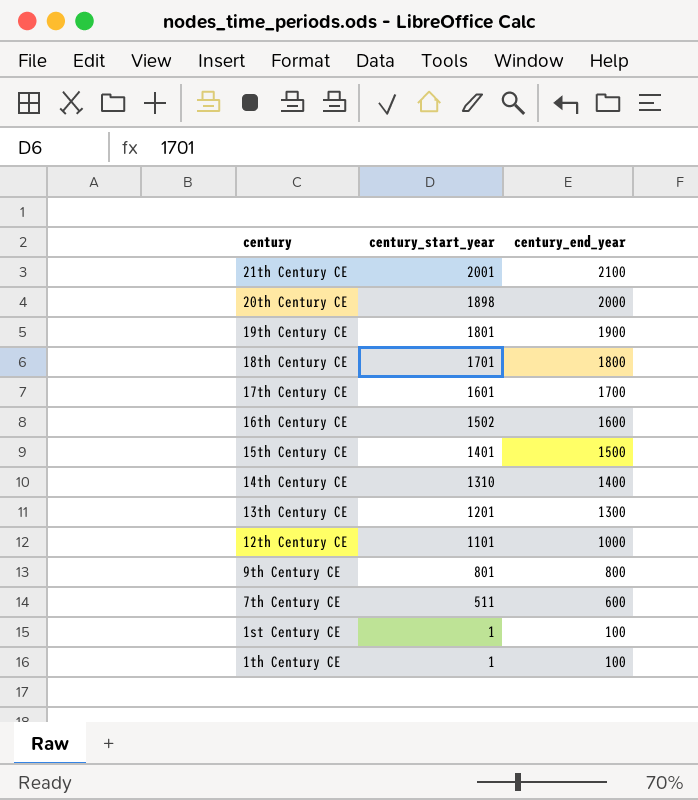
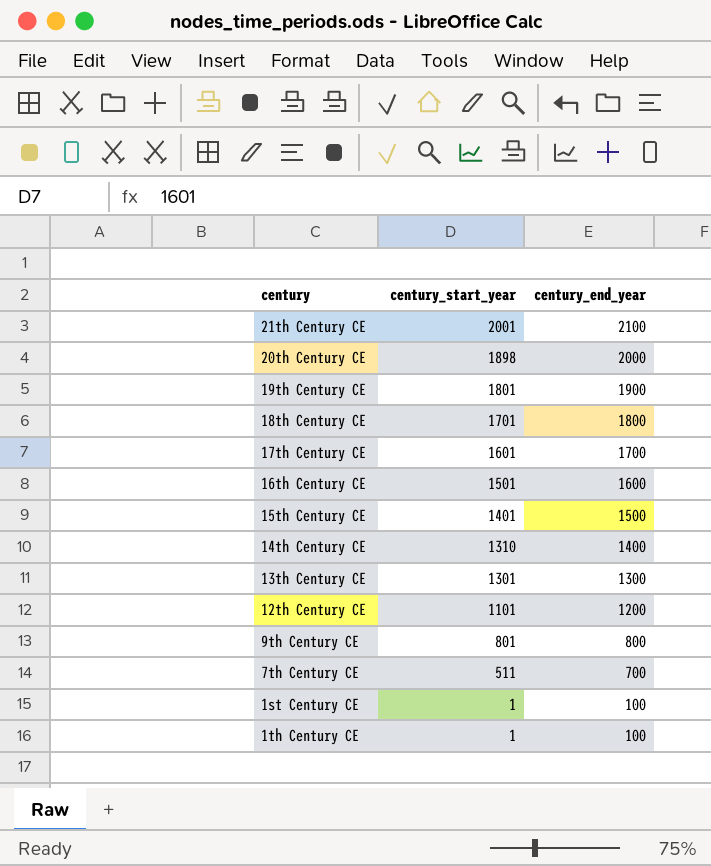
16th Century CE | century_start_year: 1502 -> 1501
13th Century CE | century_start_year: 1201 -> 1301
12th Century CE | century_end_year: 1000 -> 1200
7th Century CE | century_end_year: 600 -> 700

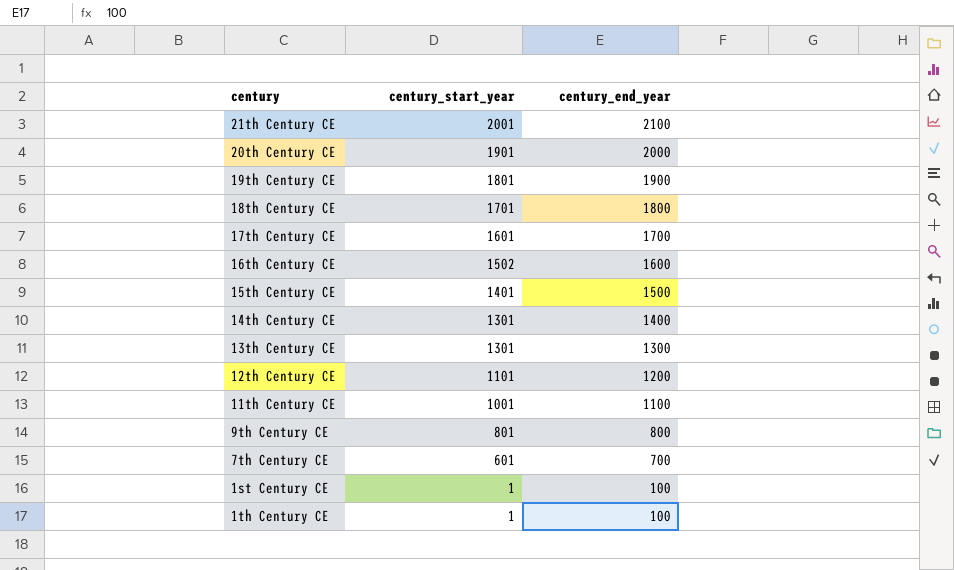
20th Century CE | century_start_year: 1898 -> 1901
16th Century CE | century_start_year: 1501 -> 1502
14th Century CE | century_start_year: 1310 -> 1301
row 11th Century CE: none -> 1001 | 1100
7th Century CE | century_start_year: 511 -> 601

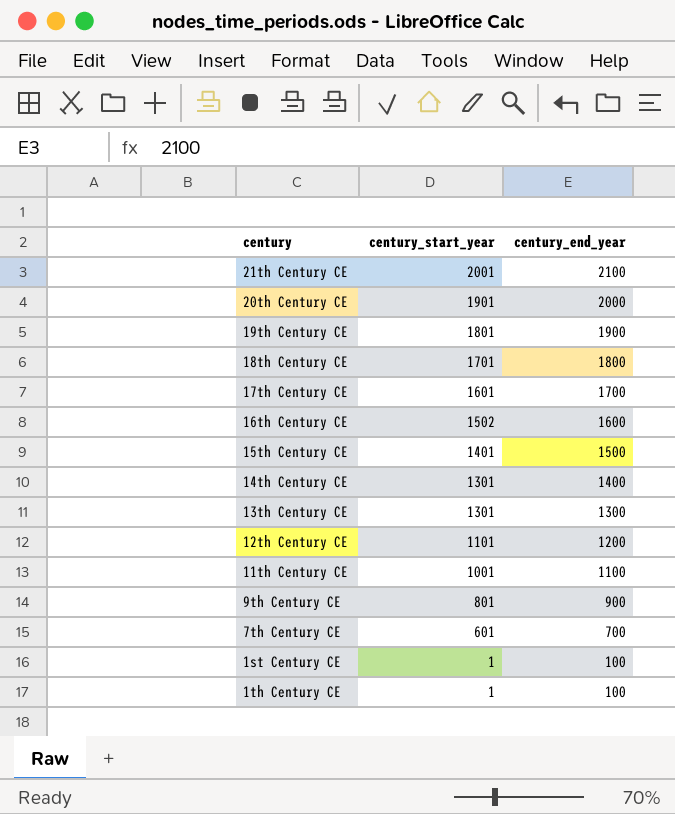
9th Century CE | century_end_year: 800 -> 900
# # # # #
From the line containing "7th Century CE | century_end_year: 600 -> 700" down to the final line of the records above, restate every line word for word, add nothing, and skip the pictures.

◆ **Exercise output**
7th Century CE | century_end_year: 600 -> 700

20th Century CE | century_start_year: 1898 -> 1901
16th Century CE | century_start_year: 1501 -> 1502
14th Century CE | century_start_year: 1310 -> 1301
row 11th Century CE: none -> 1001 | 1100
7th Century CE | century_start_year: 511 -> 601

9th Century CE | century_end_year: 800 -> 900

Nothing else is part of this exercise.